The selection of weapons should be driven by an enterprise-level approach to guided weapons regardless of where they’re made, but that approach also needs to present recommendations to the government on which weapons we need to build in Australia. As with all elements of defence spending, prioritisation is essential. We can’t do everything here and shouldn’t try, but Defence can determine what its highest priorities for domestic manufacture are.

So, which weapons should we build in Australia? There will certainly be a wide range of views on this. Here are some selection criteria to consider and an indicative, initial portfolio of weapons.

Seek economies of scale

Cottage production of boutique numbers of weapons is likely to come with large cost overheads. It will be more sustainable and economically viable to produce domestically where we can achieve economies of scale. As I’ve discussed, this can be supported by an enterprise-level approach to managing the missile matrix, in particular by selecting weapons that will be used by multiple platforms and families of weapons with significant commonalities.

Scale will also be achieved by producing the kinds of weapons that are likely to be used in large numbers in any future conflict. It’s hard to predict how many weapons will be used in such a conflict (that’s the key risk that we’re seeking to mitigate through domestic production). History isn’t necessarily the best way to assess this, since recent conflicts have involved adversaries without capable air defence systems. Western militaries have been able to use low-cost, direct-attack munitions; they haven’t been forced to stand off and use more expensive weapons from long ranges. It’s likely that larger numbers of the latter category will be required in conflicts with near-peer adversaries.

Nevertheless, low-cost—but still precise—weapons are likely to be used in any conflict because they can be used against a wide range of targets and adversaries using a wide range of platforms. Bolt-on kits such as the Joint Direct Attack Munition (JDAM; Figure 10) that affordably transform ‘dumb’ bombs into precision munitions fall into this category, as does the GBU-39 small diameter bomb.

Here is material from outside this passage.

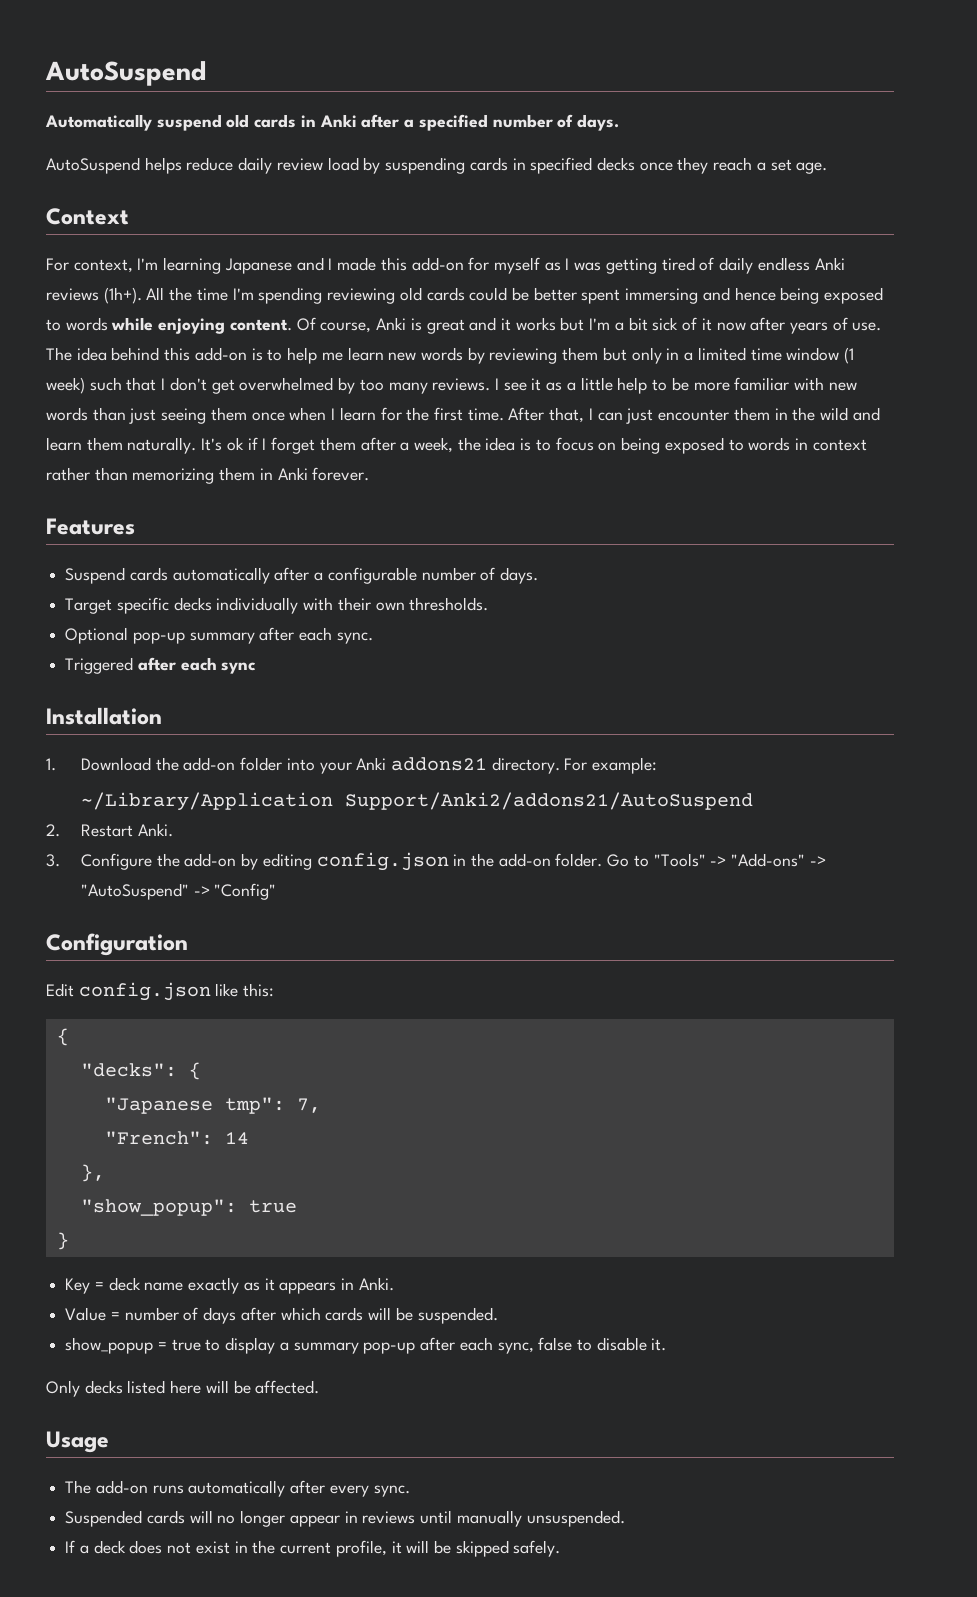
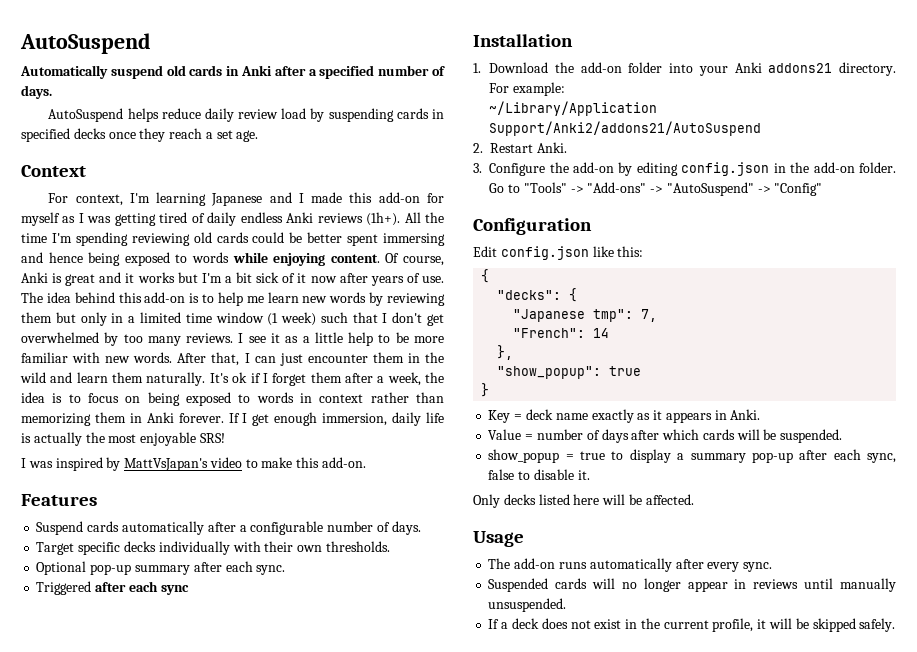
- I see it as a little help to be more familiar with new words than just seeing them once when I learn for the first time.
+ I see it as a little help to be more familiar with new words.
+ If I get enough immersion, daily life is actually the most enjoyable SRS!
+ I was inspired by MattVsJapan's video to make this add-on.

That also appears to be Defence’s view, as indicated by the RAAF’s recent purchases, which suggest that it still assesses that it will continue to use large numbers of lower cost munitions. For example, in 2016, the US Defence Security Cooperation Agency notified Congress that Australia sought to acquire up to 2,950 small diameter bombs at a total cost of US$386 million.53 That was followed in 2017 by the acquisition of up to 3,900 small diameter bombs at a total cost of $815 million.54

Figure 10: An RAAF armament technician with the Air Task Unit Strike Element loads a 500-lb JDAM bomb at Australia’s main operating air base in the Middle East in 2016

Source: Defence image library, online.

Start with lower risk weapons

The government’s 2020 DSU clearly articulates that we can no longer rely on lengthy warning times for future conflicts. Therefore, it’s important that domestic manufacture produces capability quickly. It’s likely that Australia will have to take a staged approach, starting with weapons that can be produced with lower risk. That would include:

  • weapons that are mature and the production of which can be quickly established here under licence
  • weapons that are relatively simple
  • weapons for which Australia already participates in co-development programs and manufactures components
  • weapons that are already integrated into ADF platforms.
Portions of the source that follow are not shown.